The edge of the Ross Ice Shelf. Image credit: NASA/Jim Yungel

The edge of the Ross Ice Shelf. Image credit: NASA/Jim Yungel

The question: What are ice-shelf calving and thinning, and what role do they play in Antarctic ice-shelf loss and sea level rise?

The answer: The Antarctic ice sheet contains enough ice to raise global mean sea level by 58 meters if it all melted. Every year, the sheet loses an average of 150 billion metric tons of ice.

Ice-shelf calving and thinning both contribute to the loss of ice-shelf mass but have different causes, said Nicole Schlegel, a National Oceanic and Atmospheric Administration physical scientist with the NASA Sea Level Change Team.

“When polar ocean temperatures rise, then you have thinning in those ice shelves, but you can have other things occur when the ice shelves are also affected by the atmosphere,” Schlegel said. “So, when you have more melting on the surface because the temperatures of the atmosphere are going up, in addition to the ocean-driven melting, then that can help create instabilities and cracks. And then you can have increased ice loss due to calving [when a portion of the ice shelf breaks away].”

But what do these processes have to do with sea level?

“Sea level change is an issue of ice sheet change,” said researcher Alex Gardner, also on the Sea Level Change Team. “You don’t get large changes in sea level unless you have changes in the ice sheets.”

From 2002 to 2017, ice sheets contributed a third of the total mean sea level rise, according to GRACE measurements.

Over the last 25 years, Antarctic ice shelves have lost about 6,000 gigatons of ice just through thinning, researchers have found.

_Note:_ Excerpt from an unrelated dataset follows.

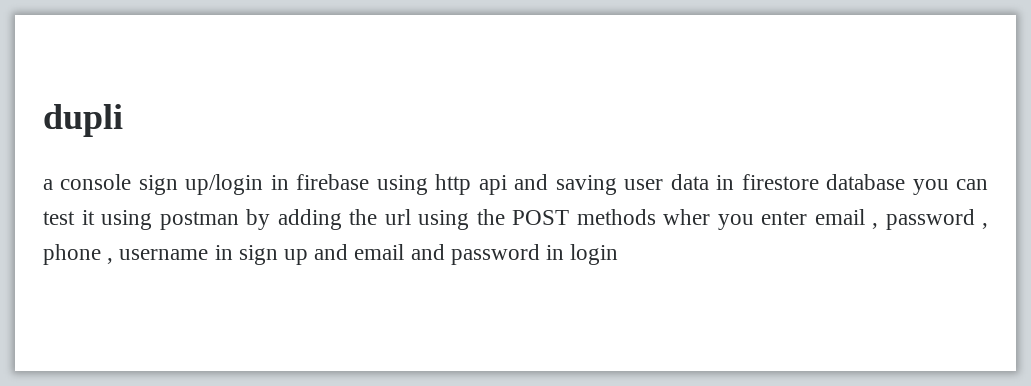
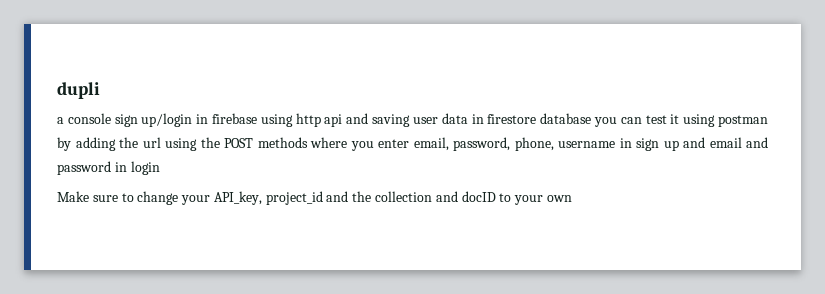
- a console sign up/login in firebase using http api and saving user data in firestore database you can test it using postman by adding the url using the POST methods wher you enter email , password , phone , username in sign up and email and password in login
+ a console sign up/login in firebase using http api and saving user data in firestore database you can test it using postman by adding the url using the POST methods where you enter email, password, phone, username in sign up and email and password in login
+ Make sure to change your API_key, project_id and the collection and docID to your own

In the long run, thinning can lead to ice-sheet collapse, Gardner said.

“Once you start thinning the ice, you start to put more ice into the ocean,” he said. “That leads to more thinning and that leads to more loss, more thinning, more loss. And then all of a sudden, you can have the collapse of an entire ice sheet.”

Calving, meanwhile, can result in icebergs as large pieces of the ice shelf float away.

“The more icebergs that calve away, the less ice shelf area that you have to stabilize the ice sheet,” Schlegel said. “When you have increased melting from the ocean, you have thinning, and both of those cause ice from the ice shelves to be transported into the ocean.”

These processes can lead to potentially greater sea level rise.

“Thousands of meters of ice sit on land,” Schlegel said. “If the ice shelves are thinned or changed, then that decreases their ability to hold back the ice that’s on the land. More interior ice comes into the ocean, it speeds up, then you have a contribution to sea level rise.”

Why it’s important: In a study in Antarctica last year, JPL scientist Chad Greene, Gardner and Schlegel found a surprising result. They realized that several small calving events had been overlooked.

“We knew that the Ross and Ronne ice shelves calved massive icebergs as part of their normal cycles back in 2000 and 2002, and they’ve been growing back ever since then, just as expected,” Greene said. “But despite steady growth of Antarctica’s biggest ice shelves over the past two decades, the overall area of the ice sheet hasn’t gotten back up to where it was in 1997. That’s because the big gains that have been slowly happening from the largest ice shelves have been masking all of the minor losses that have occurred everywhere else around the continent.”

Adding up the ice previously unaccounted for, Greene found that it contributed to the loss of another 6,000 gigatons, doubling the amount lost to thinning over the past 25 years.

“It has implications for ecosystems that maybe have lived previously under ice shelves,” Greene said. “When you add 6,000 gigatons of freshwater into the ocean, it changes ocean circulation.”

One 2001 study on the Ronne’s neighboring Filchner ice shelf showed that calving events altered circulation in ocean currents by cutting the area off from sources of water with high saltiness.

Calving also causes changes to the Antarctic coastline. Previous studies reveal that retreating coastlines are linked to increased sea surface temperatures. As it warms, the water’s volume expands, leading to a rise in sea level.

To Gardner, all these calving and thinning events along the ice sheets appear to follow a pattern.

“We know that those large events happen periodically, and that’s a natural process,” Gardner said. “What nobody really looked into is overall, what is the whole thing doing?”

The team plans to study similar processes in Greenland, a hotspot for melting ice and sea level change.